Un enseignant de la région d’Amdo tint sur son blog ces propos sincères : « …même s’ils remplacent les livres en langue maternelle, il faudra remplacer tout le matériel pédagogique connexe, car il ne suffit pas de tirer sur les plantes pour les faire pousser, ce n’est pas ça l’éducation et ce n’est pas non plus un endroit où l’on doit démontrer sa volonté politique. Alors que les élèves ne maîtrisent pas encore l’utilisation et les changements du vocabulaire, de la syntaxe ou de la grammaire du mandarin, il faudra soudainement qu’ils assimilent une énorme quantité de termes spécialisés techniques, mathématiques et scientifiques dans ce nouveau semestre. C’est extrêmement difficile et les efforts et le temps ainsi dépensé ne valent pas d’utiliser leur langue maternelle pour se familiariser avec les nouveaux sujets, ainsi hausser l’efficacité de l’apprentissage. C’est une règle et un principe de base de la science pédagogique, sans aucun lien avec la conscience nationale et encore moins avec ces magnanimes qui se reconnaissent en elle, aucun individu ou peuple ne devrait politiser la question de la langue maternelle, il s’agit d’un héritage de l’écologie naturelle de la culture humaine, une chose naturelle qui n’a besoin d’aucune idéologie. Mais il y a encore quelques dirigeants de quelques départements qui encore une fois cherchent à traiter cette question sur le plan d’une opposition idéologique. Pourquoi laissons-nous ces enfants marcher année après année pour leur langue maternelle ? Préserver la stabilité c’est préserver la situation d’ensemble et le peuple fait partie de la stabilité de l’environnement naturel, mais si nous ne sommes même pas capables d’apaiser les cœurs de nos élèves, alors quel peut être notre apport pour le maintien de la stabilité dans les districts tibétains ? »

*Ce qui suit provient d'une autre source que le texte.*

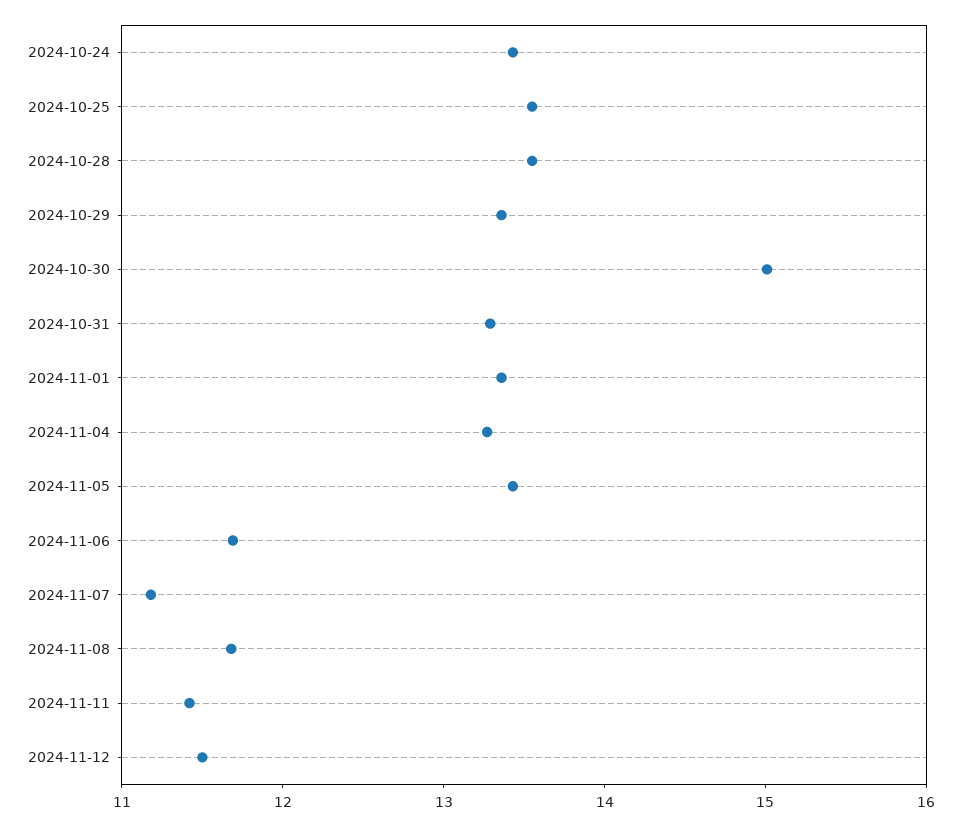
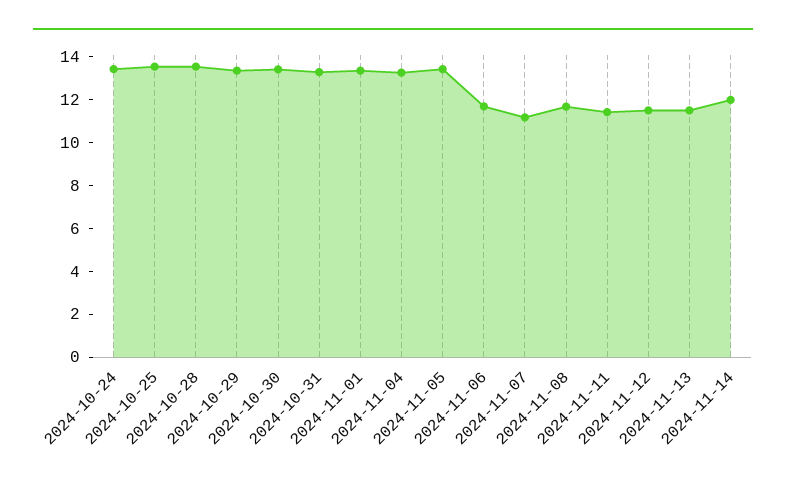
2024-10-30: 15 -> 13.5
2024-11-13: none -> 11.5
2024-11-14: none -> 12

En fait, ce n’est pas que quelques dirigeants ne comprennent pas cette vérité. La raison pour laquelle on brandit encore une fois le couteau de boucher au dessus de l’éducation tibétaine n’est pas uniquement que les autorités locales cherchent à implanter l’unité culturelle, car il serait plus simple de couper toutes les langues qui parlent d’autres langages que le mandarin. Dans le résumé de la politique de l’éducation de la province du Qinghai, on peut voir qu’elle est considérée comme une « importante tâche politique » pour l’avenir des districts tibétains, révélant l’une des conclusions de la réflexion des autorités locales suite aux émeutes tibétaines de 2008 : pour tenter de préserver la stabilité, il faudra exterminer jusqu’aux racines toute forme d’éducation en langue tibétaine.
Quoi qu’il en soit, l’époque d’aujourd’hui n’est pas celle où, quelques centaines d’années auparavant, les colons espagnols ont pris possession de la terre des Mayas, détruisant complètement la langue des autochtones. Quoi qu’il en soit, l’époque d’aujourd’hui n’est pas non plus celle de la révolution culturelle d’il y a quelques dizaines d’années, où à travers le Tibet fut interdite toute éducation en langue tibétaine, l’époque où les Tibétains comme moi perdirent l’usage de leur langue maternelle. Notre époque, c’est celle de Tsering Kyi, une lycéenne de 19 ans qui, pour protéger sa langue maternelle, a transformé sa vie en un brasier, une flamme qui ne s’éteindra jamais.